Finally, unlike utilities in the United Kingdom or Australia, whose rate base is indexed to inflation, U.S. utilities calculate rate base using historical cost accounting; given the long useful life of utility assets, which can range from 25 to 40 years, depreciation expense calculated on the historical cost of these assets tends to lag behind the cost to maintain and replace them, which reflects the increase in the general price level during the intervening years. The older the average age of a utility’s assets, and the greater the increase in the general price level since they were installed, the larger this gap will be. Older electric grids thus tend to have a higher maintenance capex to depreciation expense, contributing to more rapid growth in the book value of utility plant and thus in rate base.

Methodology

Given these links between the age of utilities’ distribution systems and their potential to drive rate base growth, we have used a variety of approaches to estimate the relative age of distribution plant among the U.S. regulated electric utilities, and to rank the utilities accordingly.

The first of these is to rank the utilities by the proportion of their current customer base that was added in the last thirty years. The higher this proportion, the larger will be the share of distribution assets that will have been added in recent decades to serve this customer growth and, all else being equal, the lower will be the average age of system assets. Because electronic data on the number of customers per utility is available back to 1988, this analysis allows to identify those utilities least likely to have older distribution networks.
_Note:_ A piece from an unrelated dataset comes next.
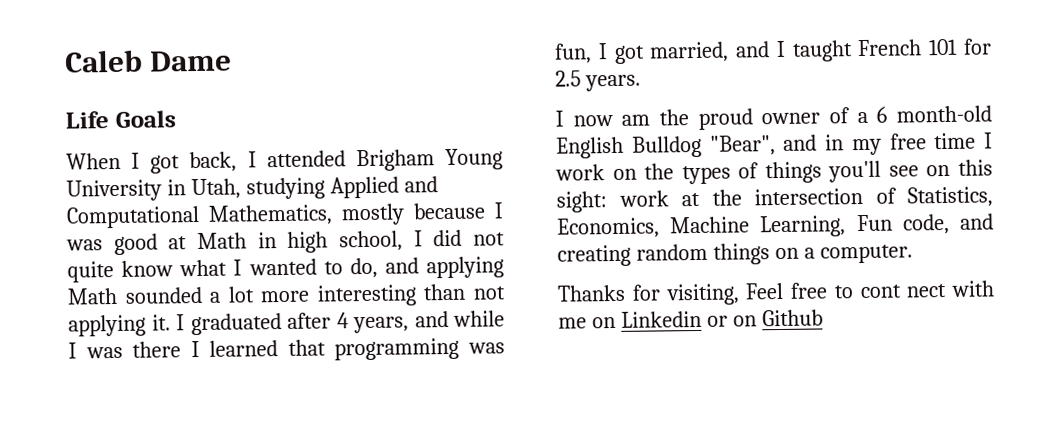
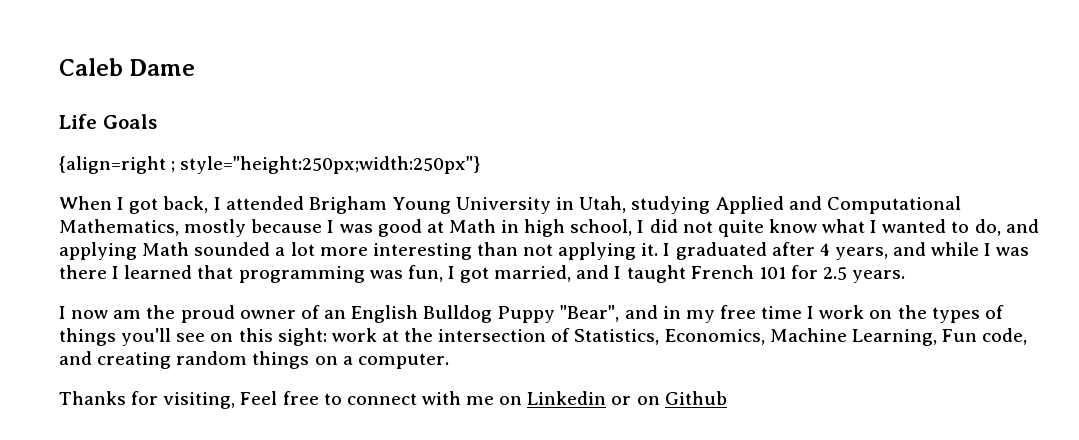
(176, 119) none -> [59,156,481,174] // {align=right ; style="height:250px;width:250px"}
[856,105,992,124] a 6 month-old -> [323,310,346,319] an
(702, 146) none -> [497,306,556,323] Puppy
[859,283,948,299] cont nect -> [346,393,417,405] connect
However, this approach does not identify those utilities with the oldest systems. To do so, it would be necessary to compare the number of a utility’s customers, say, 50 years ago to those it has today; the utilities where this proportion is highest are likely to be those whose distribution assets are oldest. While we do not have access to electronic data on the number of customers per utility prior to 1988, we do have state-wide data on the total number of retail electricity consumers. To estimate the number of customers at each utility 50 years ago, therefore, we have assumed that each utility’s customer growth over the years 1967-1988 matched the rate of growth in retail electricity consumers in the state as a whole. On this basis, we have been able to estimate each utility’s customer base in 1967. The utilities with the oldest distribution systems, we assume, as those with the highest proportion of customers in 1967 relative to those today.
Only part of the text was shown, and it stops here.